Guide · CI/CD
MCP server CI/CD
An MCP server CI/CD pipeline needs three gates that don't exist for ordinary HTTP services: a protocol compliance test (verifying initialize response shape), a schema snapshot gate (failing if tools/list changes unexpectedly), and a post-deploy probe check (running the same initialize → tools/list sequence that your monitoring runs continuously). Skip any of these and you're shipping blind — protocol regressions reach production silently, schema changes break AI clients that cached the tool list, and deploy-phase failures go unnoticed until a user reports them.
TL;DR
Wire three gates into your CI/CD pipeline: (1) run protocol compliance and schema snapshot tests on every push; (2) block merge if the schema hash changed without a new baseline file; (3) after every production deploy, wait for AliveMCP (or a manual probe) to confirm the initialize → tools/list sequence passes before marking the deploy successful. If the post-deploy probe fails within five minutes, trigger an automatic rollback. The schema snapshot file and the monitoring probe are both derived from the same tools/list call — keep them in sync.
Pipeline structure
A complete MCP server CI/CD pipeline has four stages that run sequentially: build, test, deploy, and verify. The test stage is where MCP-specific gates live. The verify stage is new compared with traditional HTTP services — it connects to the freshly deployed server and confirms the MCP session lifecycle completes before the deploy is declared successful.
name: MCP server CI/CD
on:
push:
branches: [main]
pull_request:
jobs:
build:
runs-on: ubuntu-latest
steps:
- uses: actions/checkout@v4
- uses: actions/setup-node@v4
with: { node-version: '22' }
- run: npm ci
- run: npm run build
test:
needs: build
runs-on: ubuntu-latest
steps:
- uses: actions/checkout@v4
- uses: actions/setup-node@v4
with: { node-version: '22' }
- run: npm ci && npm run build
- name: Start server
run: node dist/index.js &
env:
PORT: 3001
NODE_ENV: test
- name: Wait for initialize probe
run: |
for i in $(seq 1 20); do
curl -sf -X POST http://localhost:3001/mcp \
-H 'Content-Type: application/json' \
-d '{"jsonrpc":"2.0","id":1,"method":"initialize","params":{"protocolVersion":"2024-11-05","capabilities":{},"clientInfo":{"name":"ci","version":"1"}}}' \
| grep -q protocolVersion && break
sleep 1
done
- run: npm test # runs compliance + snapshot + integration
deploy:
needs: test
if: github.ref == 'refs/heads/main'
runs-on: ubuntu-latest
steps:
- uses: actions/checkout@v4
- run: flyctl deploy --remote-only
env:
FLY_API_TOKEN: ${{ secrets.FLY_API_TOKEN }}
verify:
needs: deploy
runs-on: ubuntu-latest
steps:
- name: Post-deploy probe
run: |
for i in $(seq 1 30); do
curl -sf -X POST https://your-app.fly.dev/mcp \
-H 'Content-Type: application/json' \
-d '{"jsonrpc":"2.0","id":1,"method":"initialize","params":{"protocolVersion":"2024-11-05","capabilities":{},"clientInfo":{"name":"deploy-verify","version":"1"}}}' \
| grep -q protocolVersion && echo "Deploy verified" && exit 0
echo "Attempt $i failed, retrying..."
sleep 10
done
echo "Post-deploy verification failed — rolling back"

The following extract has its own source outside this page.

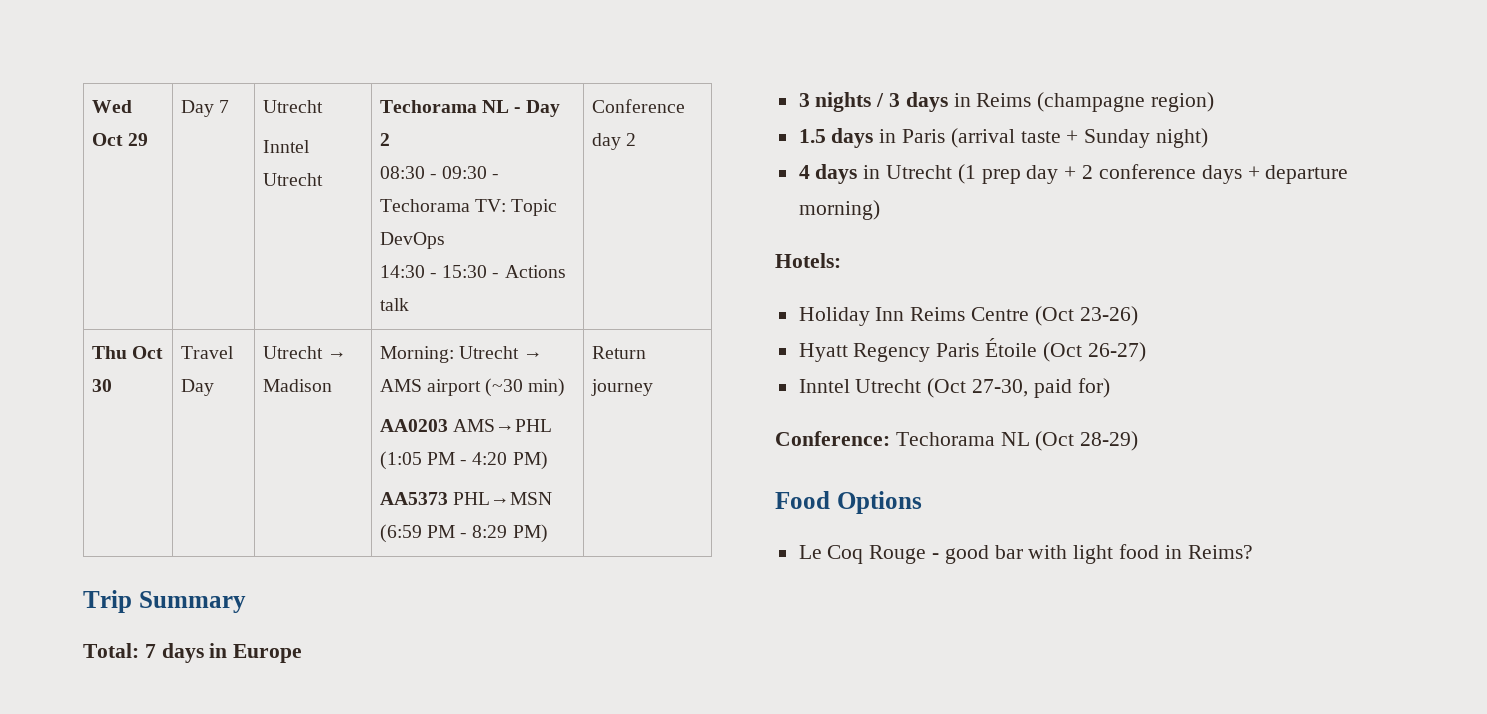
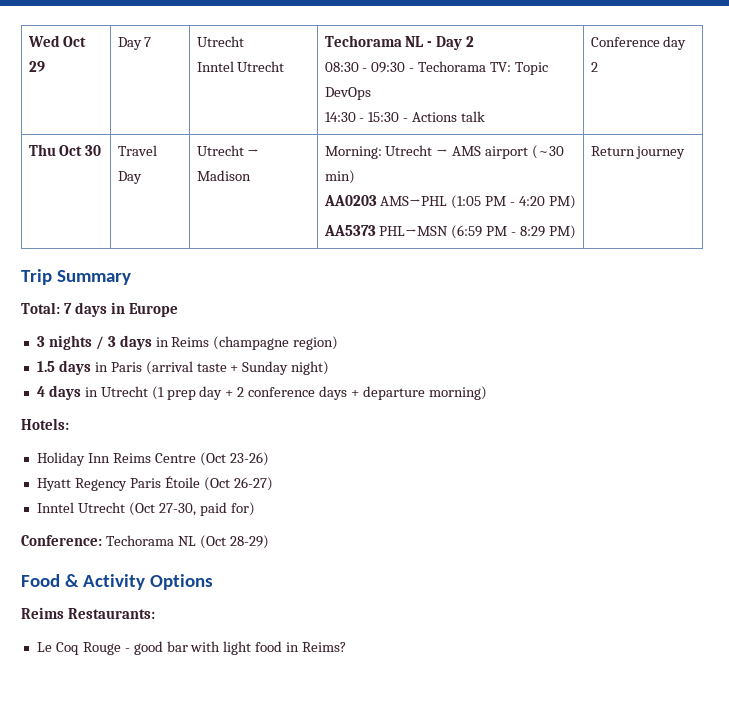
- Food Options
+ Food & Activity Options
+ Reims Restaurants:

flyctl releases rollback --app your-app
exit 1
env:
FLY_API_TOKEN: ${{ secrets.FLY_API_TOKEN }}
The verify job re-runs the initialize probe against the production URL with a 5-minute window (30 attempts × 10-second sleep). If the probe doesn't pass within that window, it triggers an automatic rollback using flyctl releases rollback. This catches the most common deploy failure: the server starts but can't complete the MCP handshake due to a missing environment variable, a failed database connection, or a broken dependency load. See MCP server deployment for the full post-deploy verification checklist.
Schema snapshot gate
The schema snapshot gate prevents unreviewed tools/list changes from reaching production. AI clients that call your server often cache the tool schema after the first tools/list call. If you add, remove, or rename a tool without the client knowing, the client's cached schema is stale — it may call a tool that no longer exists or miss a new tool entirely. See schema drift in MCP tool definitions for why this causes silent breakage.

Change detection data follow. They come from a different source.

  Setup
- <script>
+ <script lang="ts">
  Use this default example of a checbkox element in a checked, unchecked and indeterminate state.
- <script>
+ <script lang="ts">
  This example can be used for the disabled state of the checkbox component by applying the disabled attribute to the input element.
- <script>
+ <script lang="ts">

The gate works by committing a baseline hash file alongside the code. CI computes the current hash and compares it. If it differs, the test fails with a message prompting the developer to review and commit a new baseline:
// test/schema-snapshot.test.js
import { createHash } from 'node:crypto';
import { readFileSync, writeFileSync, existsSync } from 'node:fs';
import { getToolsViaSession } from './helpers.js';
const SNAPSHOT_PATH = './test/schema-snapshot.json';
it('tools/list matches committed snapshot', async () => {
const tools = await getToolsViaSession('http://localhost:3001/mcp');
const sorted = tools
.sort((a, b) => a.name.localeCompare(b.name))
.map(t => ({ name: t.name, description: t.description, inputSchema: t.inputSchema }));
const hash = createHash('sha256').update(JSON.stringify(sorted)).digest('hex');
if (!existsSync(SNAPSHOT_PATH)) {
writeFileSync(SNAPSHOT_PATH, JSON.stringify({ hash, tools: sorted }, null, 2));
console.log('Snapshot created. Review and commit test/schema-snapshot.json.');
return;
}
const { hash: baseline } = JSON.parse(readFileSync(SNAPSHOT_PATH, 'utf8'));
if (hash !== baseline) {
throw new Error(
'Tool schema changed. If intentional, delete test/schema-snapshot.json, ' +
're-run tests to create a new snapshot, review the diff, then commit.'
);
}
});
Commit test/schema-snapshot.json to your repository. The snapshot file serves two purposes: CI gate (automated) and change log (human). Every time the schema changes intentionally, there's a commit showing exactly what changed and who approved it. This is the same information your monitoring dashboard shows when it detects live schema drift — the CI snapshot is the pre-production layer, AliveMCP is the post-deployment continuous layer.
Environment variable injection in CI/CD
MCP servers typically need secrets (API keys, database URLs, signing keys) that must not appear in source code or CI logs. The right pattern is to inject secrets via the CI platform's secret store and map them to the deployment platform's secret store — never passing them through the pipeline as plain-text values.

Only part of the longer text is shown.